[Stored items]
****

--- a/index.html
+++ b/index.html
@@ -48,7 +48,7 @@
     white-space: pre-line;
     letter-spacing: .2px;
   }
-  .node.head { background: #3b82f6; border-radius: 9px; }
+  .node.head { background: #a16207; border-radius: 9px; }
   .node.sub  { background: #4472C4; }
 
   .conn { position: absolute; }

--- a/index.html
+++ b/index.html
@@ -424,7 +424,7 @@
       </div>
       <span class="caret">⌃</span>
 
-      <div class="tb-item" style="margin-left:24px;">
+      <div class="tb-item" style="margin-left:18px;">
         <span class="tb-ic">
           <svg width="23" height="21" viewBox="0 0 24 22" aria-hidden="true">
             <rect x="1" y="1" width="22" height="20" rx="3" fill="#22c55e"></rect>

****

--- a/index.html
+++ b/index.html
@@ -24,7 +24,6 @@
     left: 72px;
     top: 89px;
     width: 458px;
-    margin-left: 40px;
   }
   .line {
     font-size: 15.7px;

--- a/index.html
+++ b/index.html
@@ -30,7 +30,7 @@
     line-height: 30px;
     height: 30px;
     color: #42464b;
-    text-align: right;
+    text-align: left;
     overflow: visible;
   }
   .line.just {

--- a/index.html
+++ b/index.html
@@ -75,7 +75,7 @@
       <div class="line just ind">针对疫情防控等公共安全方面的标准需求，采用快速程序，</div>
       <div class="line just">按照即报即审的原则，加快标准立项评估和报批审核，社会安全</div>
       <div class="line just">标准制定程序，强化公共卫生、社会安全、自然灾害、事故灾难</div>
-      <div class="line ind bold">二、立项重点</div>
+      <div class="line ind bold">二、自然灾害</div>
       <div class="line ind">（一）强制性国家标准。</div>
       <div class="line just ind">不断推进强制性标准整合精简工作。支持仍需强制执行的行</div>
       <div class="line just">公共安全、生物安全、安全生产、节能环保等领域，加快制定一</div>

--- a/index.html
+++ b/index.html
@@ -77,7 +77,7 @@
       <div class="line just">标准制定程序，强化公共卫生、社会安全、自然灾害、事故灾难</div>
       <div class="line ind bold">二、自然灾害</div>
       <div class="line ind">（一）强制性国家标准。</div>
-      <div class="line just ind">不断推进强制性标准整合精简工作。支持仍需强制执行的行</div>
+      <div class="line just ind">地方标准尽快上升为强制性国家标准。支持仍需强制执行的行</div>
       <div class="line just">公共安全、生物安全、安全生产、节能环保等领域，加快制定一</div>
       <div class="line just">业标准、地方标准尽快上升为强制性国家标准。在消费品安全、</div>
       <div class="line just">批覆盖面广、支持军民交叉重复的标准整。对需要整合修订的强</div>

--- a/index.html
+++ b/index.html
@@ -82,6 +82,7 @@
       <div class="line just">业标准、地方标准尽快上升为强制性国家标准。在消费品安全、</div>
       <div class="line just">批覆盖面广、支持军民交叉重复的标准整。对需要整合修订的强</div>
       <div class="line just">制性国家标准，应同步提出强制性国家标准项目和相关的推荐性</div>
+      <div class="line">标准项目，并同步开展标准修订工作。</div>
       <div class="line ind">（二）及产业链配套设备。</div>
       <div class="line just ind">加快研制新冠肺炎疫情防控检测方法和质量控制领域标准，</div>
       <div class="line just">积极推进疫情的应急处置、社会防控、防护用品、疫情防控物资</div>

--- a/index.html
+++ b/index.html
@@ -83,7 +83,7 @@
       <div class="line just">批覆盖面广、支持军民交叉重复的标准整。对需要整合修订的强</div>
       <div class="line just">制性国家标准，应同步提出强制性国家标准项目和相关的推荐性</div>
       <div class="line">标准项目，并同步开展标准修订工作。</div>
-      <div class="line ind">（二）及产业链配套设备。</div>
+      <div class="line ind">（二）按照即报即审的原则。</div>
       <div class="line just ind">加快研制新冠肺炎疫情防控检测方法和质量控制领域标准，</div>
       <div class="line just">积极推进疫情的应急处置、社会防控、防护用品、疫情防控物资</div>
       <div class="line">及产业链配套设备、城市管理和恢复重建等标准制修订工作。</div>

****

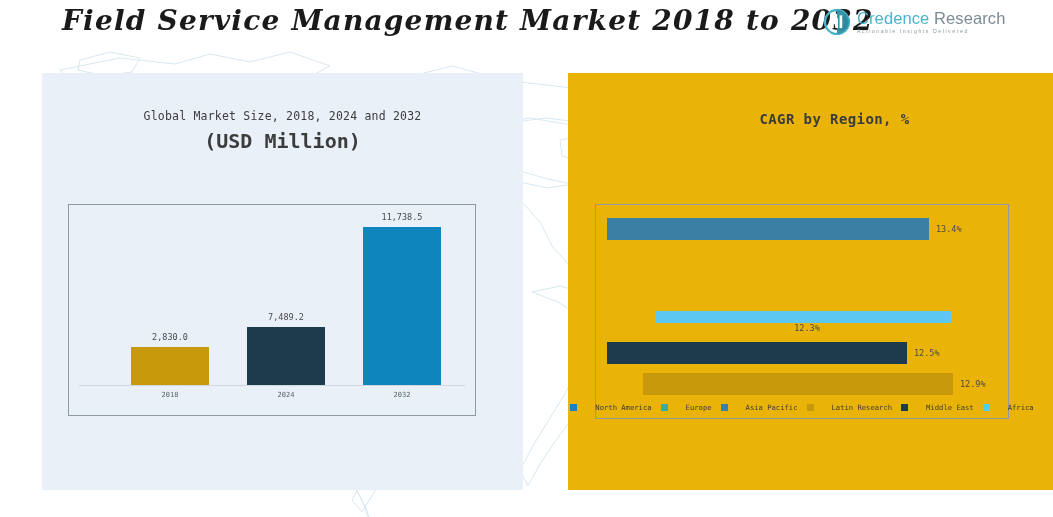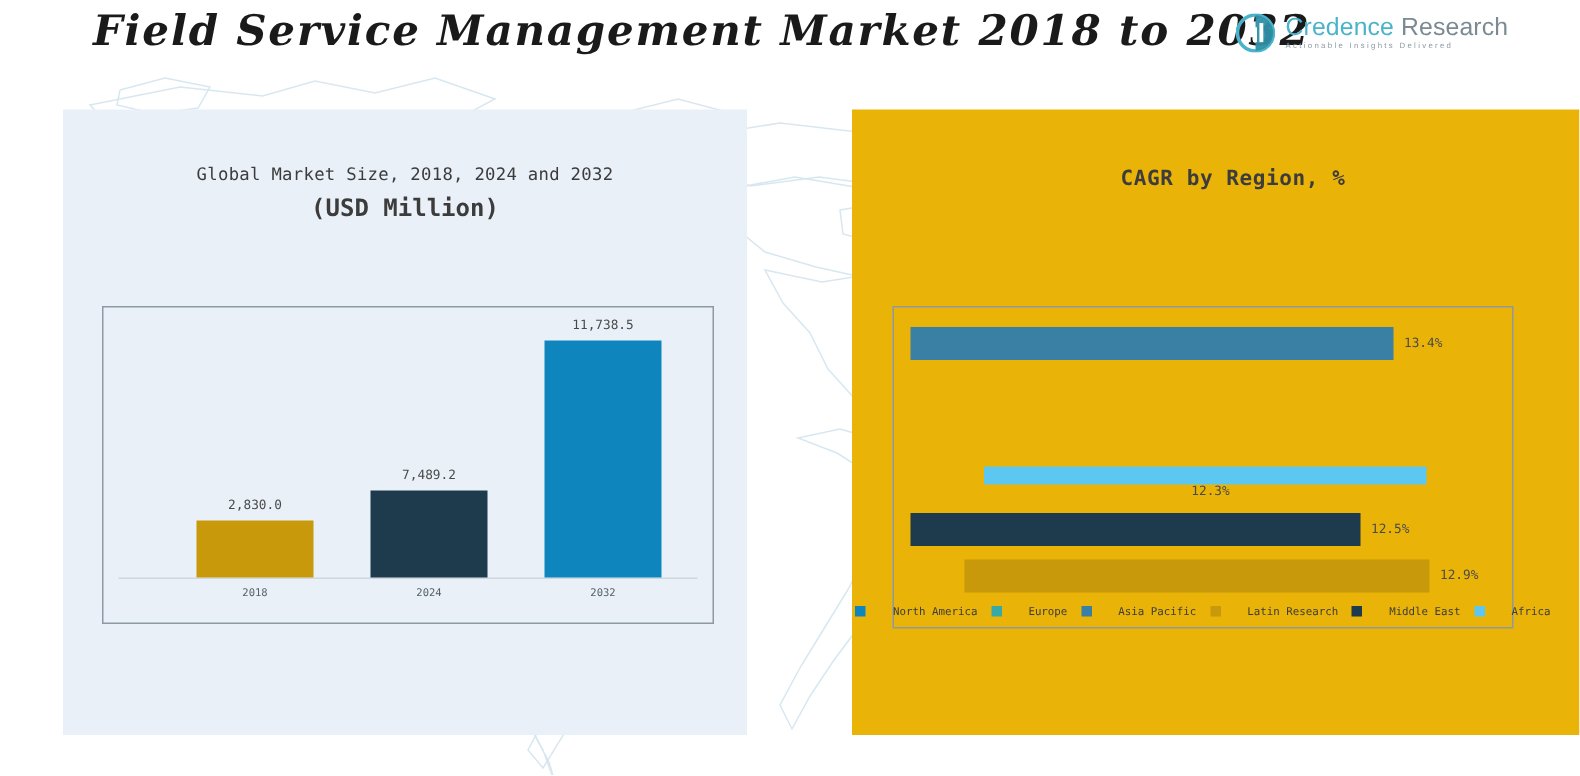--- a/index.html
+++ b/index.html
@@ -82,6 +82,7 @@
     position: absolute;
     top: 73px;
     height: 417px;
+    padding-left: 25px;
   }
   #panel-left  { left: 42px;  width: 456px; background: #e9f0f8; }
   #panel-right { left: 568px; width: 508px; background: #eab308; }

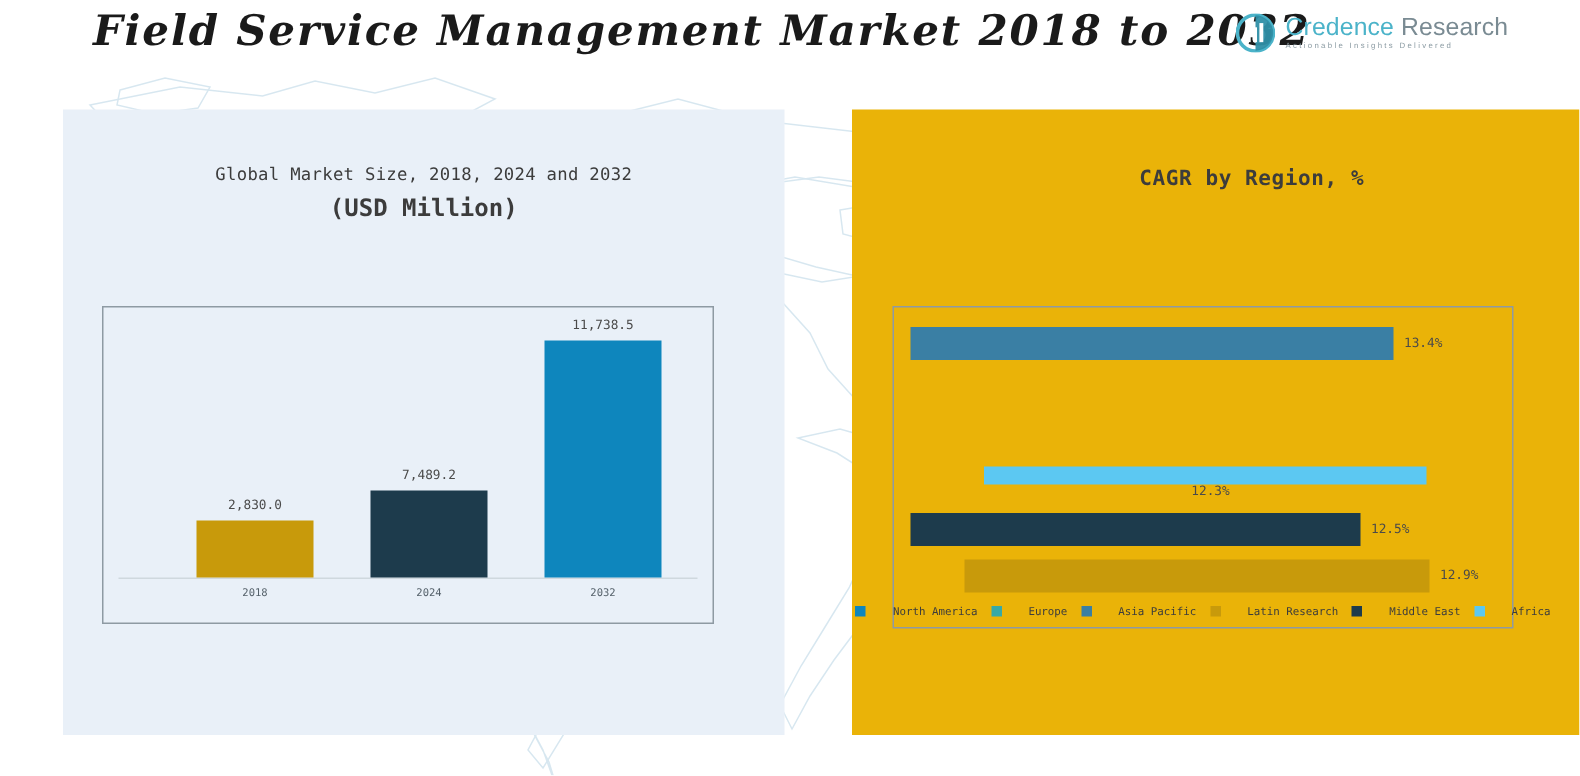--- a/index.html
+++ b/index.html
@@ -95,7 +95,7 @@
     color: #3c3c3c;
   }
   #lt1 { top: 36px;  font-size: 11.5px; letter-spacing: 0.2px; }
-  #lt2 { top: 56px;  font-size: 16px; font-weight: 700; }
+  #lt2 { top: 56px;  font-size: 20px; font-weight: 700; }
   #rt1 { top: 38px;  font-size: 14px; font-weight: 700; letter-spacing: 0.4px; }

****

> _WHAT THE EXERCISE ASKS_: Using the records above, report each line with the string "radius".

> _ANSWER TO THIS EXERCISE_:
-  .node.head { background: #3b82f6; border-radius: 9px; }
+  .node.head { background: #a16207; border-radius: 9px; }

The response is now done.